Великое сидение | страница 35
Скушно ждать. Ох, как скушно…
Самим по московским кладбищам побродить или у церкви какой-нибудь посидеть, так ведь тамошний поп брань поднимет: зачем пришел требу перебивать?.. Отцу Гервасию хорошо памятно подобное вмешательство в чужие дела, и он сразу же эту мысль отогнал.
Попусту провели они с отцом Флегонтом весь день, а на ночь – епитрахили под голову – примостились на травке под каменным боком Покрова-на-Рву вместе с одним ветхим стариком протопопом, и, пока сон не начал долить, такого они от протопопа наслушались, что лучше бы того и не знать никогда.

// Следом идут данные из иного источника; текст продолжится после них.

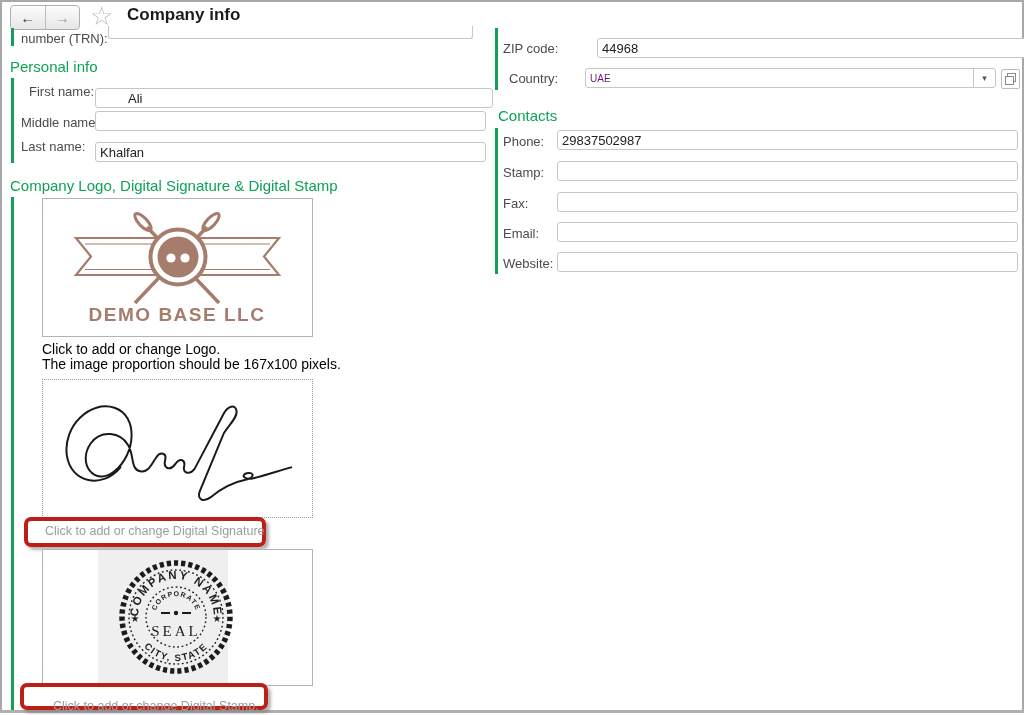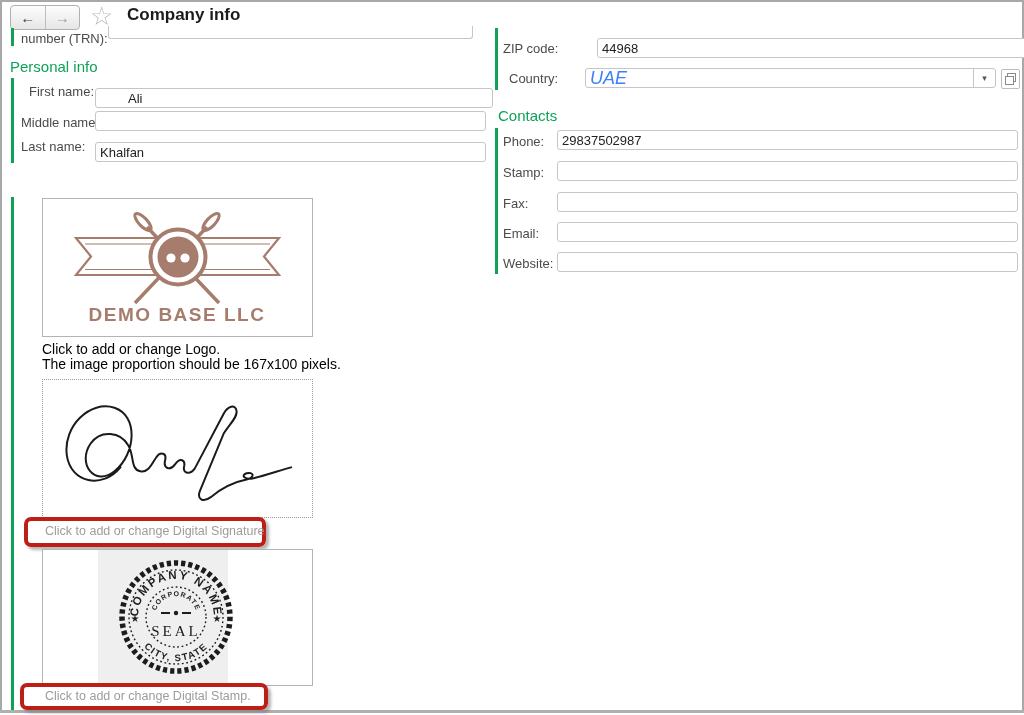--- a/index.html
+++ b/index.html
@@ -44,7 +44,7 @@
   
   #country-combo{position:absolute;left:585px;top:68px;width:411px;height:20px;border:1px solid #c6c6c6;
       border-radius:3px;box-sizing:border-box;background:#fff;display:flex;align-items:center;}
-  #country-combo .val{flex:1;font-size:18px;color:#3b82f6;padding-left:4px;font-style:italic;}
+  #country-combo .val{flex:1;font-size:10px;color:#701a75;padding-left:4px;}
   #country-combo .dd{width:21px;align-self:stretch;border-left:1px solid #c6c6c6;display:flex;
       align-items:center;justify-content:center;font-size:9px;color:#555;cursor:pointer;}
   #country-open{position:absolute;left:1001px;top:69px;width:17px;height:18px;border:1px solid #bdbdbd;

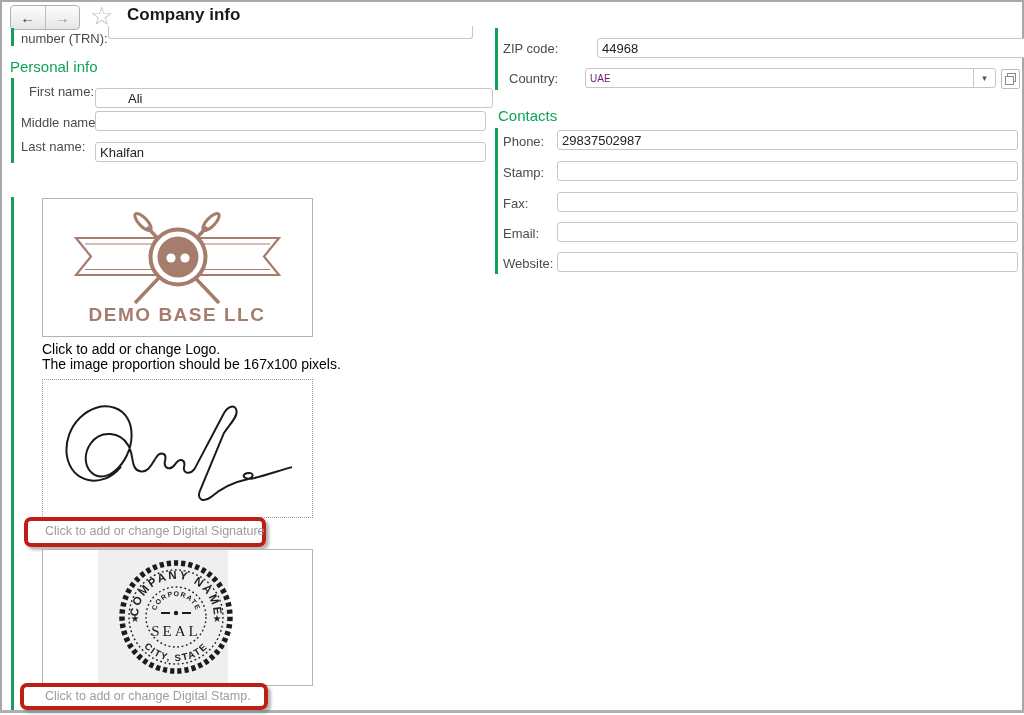--- a/index.html
+++ b/index.html
@@ -89,6 +89,7 @@
   <div class="lbl" style="left:21px;top:139px;text-align:right;">Last name:</div>
   <input class="txt" style="left: 95px; top: 142px; width: 391px;" value="Khalfan">
 
+  <div class="green-head" style="left:10px;top:177px;">Company Logo, Digital Signature &amp; Digital Stamp</div>
   <div class="gbar" style="left:11px;top:197px;height:513px;"></div>
 
   <div id="logo-box" class="imgbox">

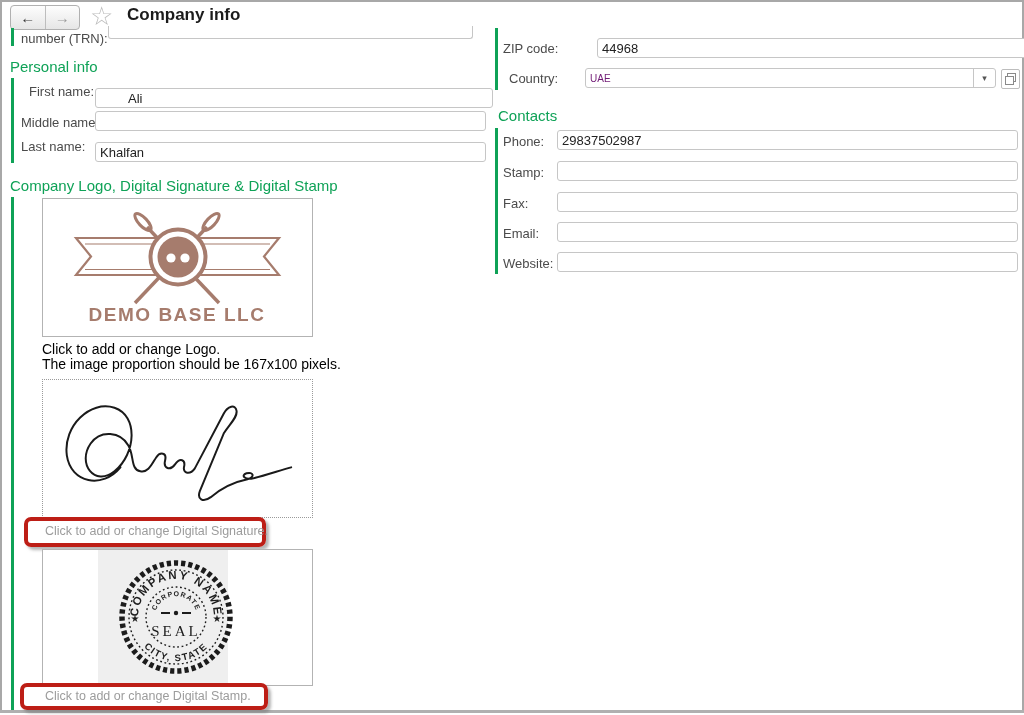--- a/index.html
+++ b/index.html
@@ -40,7 +40,7 @@
   #hl-sig{left:24px;top:517px;width:242px;height:30px;}
   #hl-sig .hl-text{padding:3px 0 0 17px;}
   #hl-stamp{left:20px;top:683px;width:248px;height:27px;}
-  #hl-stamp .hl-text{padding:2px 0 0 21px;}
+  #hl-stamp .hl-text{padding:12px 0 0 21px;margin-left:8px;}
   
   #country-combo{position:absolute;left:585px;top:68px;width:411px;height:20px;border:1px solid #c6c6c6;
       border-radius:3px;box-sizing:border-box;background:#fff;display:flex;align-items:center;}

С первых слов стало ясно, что старик к раскольникам благоволил и о присной памяти бывшем патриархе, о самом Никоне, срамно отзывался. Правда, вроде бы в поповском мире витал такой слух, что низложенный патриарх в последние годы от былой своей святости откачнулся и был сатанинскими прелестями одолеваем. Протопоп божмя божился, заверяя, что то было истинно так. Его старая жизнь на девятый десяток годов пошла, и ему ли враньем грех на душу брать! Самый близкий человек Никона келейник старец Иона родичем протопопа был и самолично ему рассказывал о никоновских умыслах и делах. И не приведи бог в другой раз услышать такое: он, Никон-то, когда в Кирилловом монастыре проживал, в крестовой келье своей занимался будто бы врачеванием молящихся женского пола. Молитвы над ними читал, лампадным маслом им чело осенял. Приходили к нему женки, и он оставался с какой-нибудь из них наедине. Будто бы для ради осмотра болезни, обнажал ее донага. Девок и молодых вдов называл дочерями своими и сговаривал их замуж идти да у него в келье свою первобрачную ночь проводить, что бы келейная святость на них сошла. Одну девку брюхатую выдавал замуж, а жених взять ее не хотел, так Никон плетьми его исхлестал, добиваясь, чтобы тот согласился. А келейник Никита приводил к Никону ночью свою сестру, дьячок Исайка – жену. Старец Иона не раз видел, как Никон допьяна поил слободских кирилловских женок, и в слободу их потом отвозили на монастырских лошадях чуть ли не замертво. Отдал постричь в девичьем монастыре девку Марфутку Беляну и вклад внес за нее и многим другим слободским девкам и вдовкам давал денежную милостыню, кому по двадцать, а кому по тридцать алтын, и те девки да вдовки по ночам у него находились. Вот какой он заточник был!
– А потом стал Никон изнемогать, – продолжал тишком рассказывать протопоп. – Кирилловский архимандрит известил тогдашнего патриарха Иоакима, что заточник находится при смерти, принял схиму и освящен елеем. Надо было архимандриту узнать, как быть, когда хоронить придется: где положить и в каком чине поминать. Патриарх распорядился похоронить как простого монаха, но Никон и на смертном одре готов был воспротивиться этому, потому как не желал отказываться от своего патриаршества. Требовал, чтобы его увезли из Кириллова монастыря. Довезли его до реки Шексны, а там посадили на струг и сперва Шексной-рекой, а потом Волгой сплавили тот струг к Ярославлю. Когда доплыли до Толгского монастыря, Никон почуял свою близкую смерть и в точности угадал, – там и помер. А не такой еще старый был, всего только семидесяти пяти годов от роду, и много он кирилловских девок и вдовок своей смертью осиротил. Да… Хоронить его повезли в Воскресенский монастырь и со всей почестью отпевали. Царь Федор Алексеевич приезжал на то гореслезное место, – усмешливо говорил старик. – Как святителя Никона чтил, а тот блудодеем был. Вот какая была его праведность. Чур, чур от него, окаянного!.. – отчурался и злобно отплевался протопоп.